Цветок сирени словно ожил в его пальцах, и аромат волшебных садов чувствовался, как наяву.
«Дорогая Эрмель…» — перечитал Дагобер, собираясь с мыслями, как вдруг дверь распахнулась настежь. Пламя свечей затрепетало, и точно так же затрепетало сердце — боясь поверить, что все происходящее не сон.
На пороге стояла Эрмель. Его драгоценная малютка-гнома. Растрепанная, с перепачканными щеками, но глаза горели по-прежнему — ярко, как полуночные звезды.
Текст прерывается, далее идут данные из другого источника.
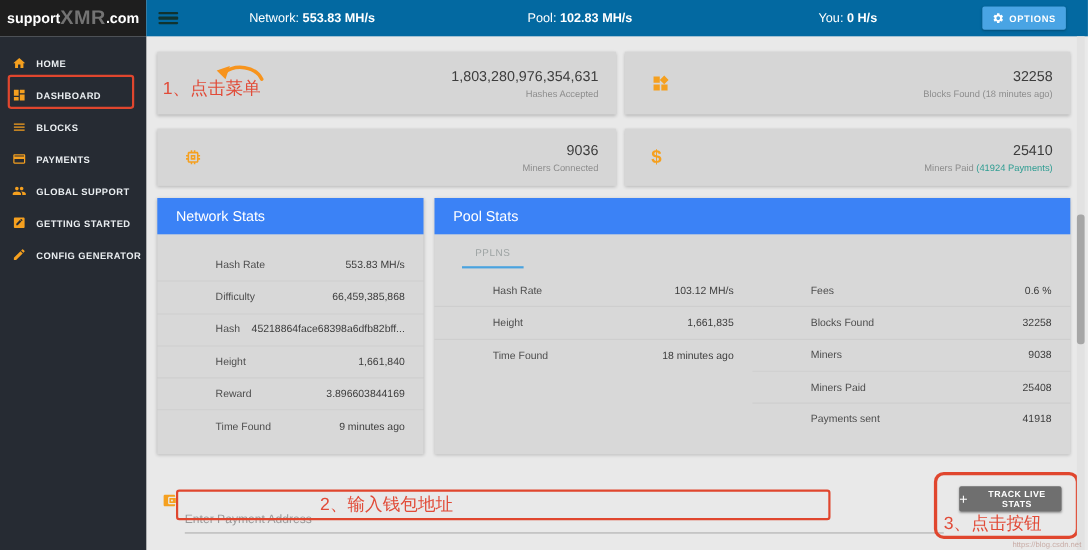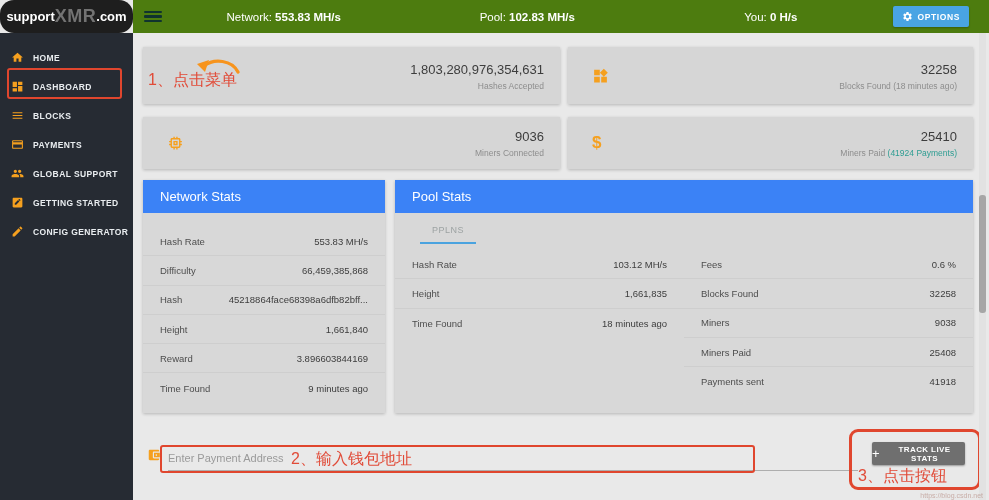"support" .logo { border-radius: 14px -> none }
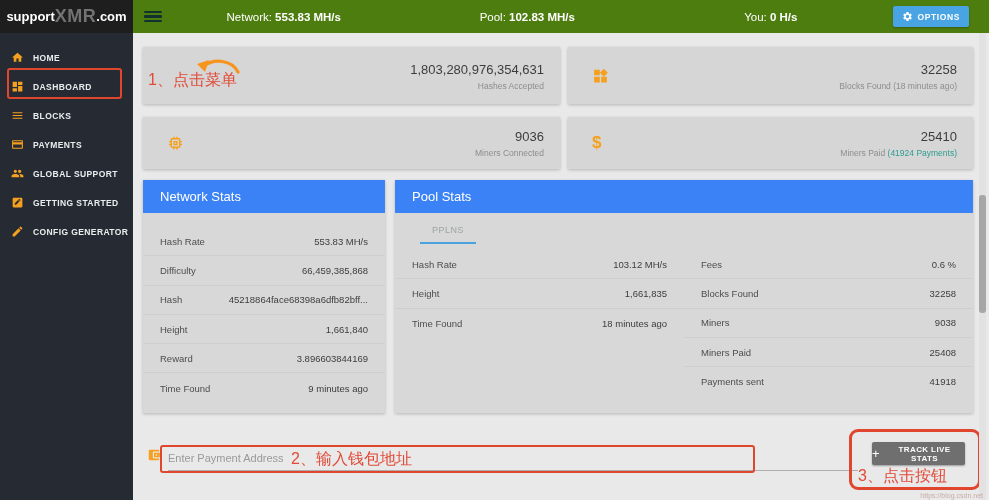"Network: 553.83 MH/s" .topbar { background: #4d7c0f -> #0369a1 }
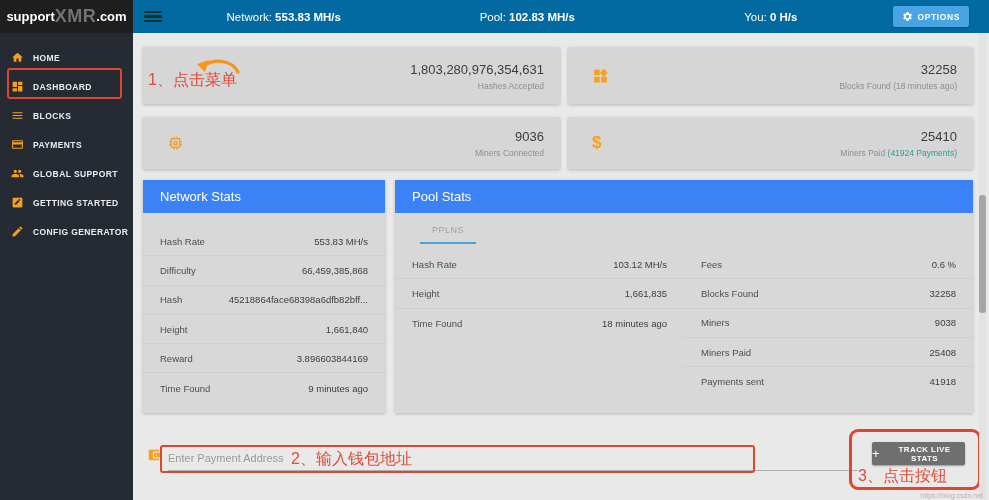"Hash Rate" .stat-row .l { margin-left: none -> 36px }
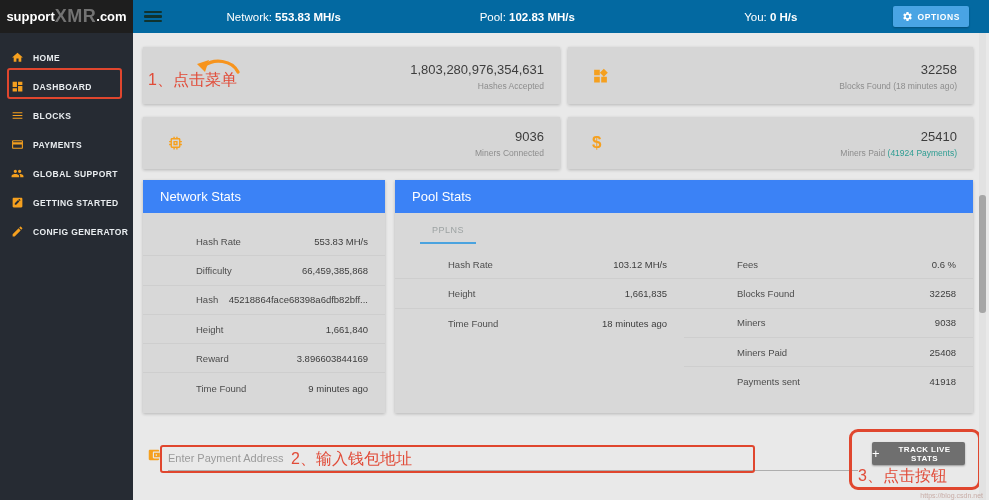"Enter Payment Address" .address-input { top: 446px -> 460px }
Цветок сирени легко, как бабочка, опустился на недописанное письмо, а Дагобер уже держал в объятиях самую прекрасную девушку на свете. И не только держал, но и целовал, целовал так, что голова кружилась, как у мальчишки, впервые поцеловавшего подружку весенней ночью в цветущем саду.
— Ты зачем здесь? — только и сказал он, оторвавшись от нее, но ответить не позволил и снова запечатал ей рот поцелуем. Надо было сделать это раньше, сто раз сделать раньше, чтобы жизнь наполнилась смыслом, чтобы сердце разгорелось…
Сердце не успело разгореться, потому что Дагобер получил весомый удар кулаком в живот и охнул, отступив. Его самая прекрасная гнома спрыгнула со стула, и теперь звезды в ее глазах горели грозно.
— Почему ты обманул меня? Почему не сказал, что заклятье снято, и что… что догадался, кто я?.. — она покраснела так жарко, что было заметно даже при свечах.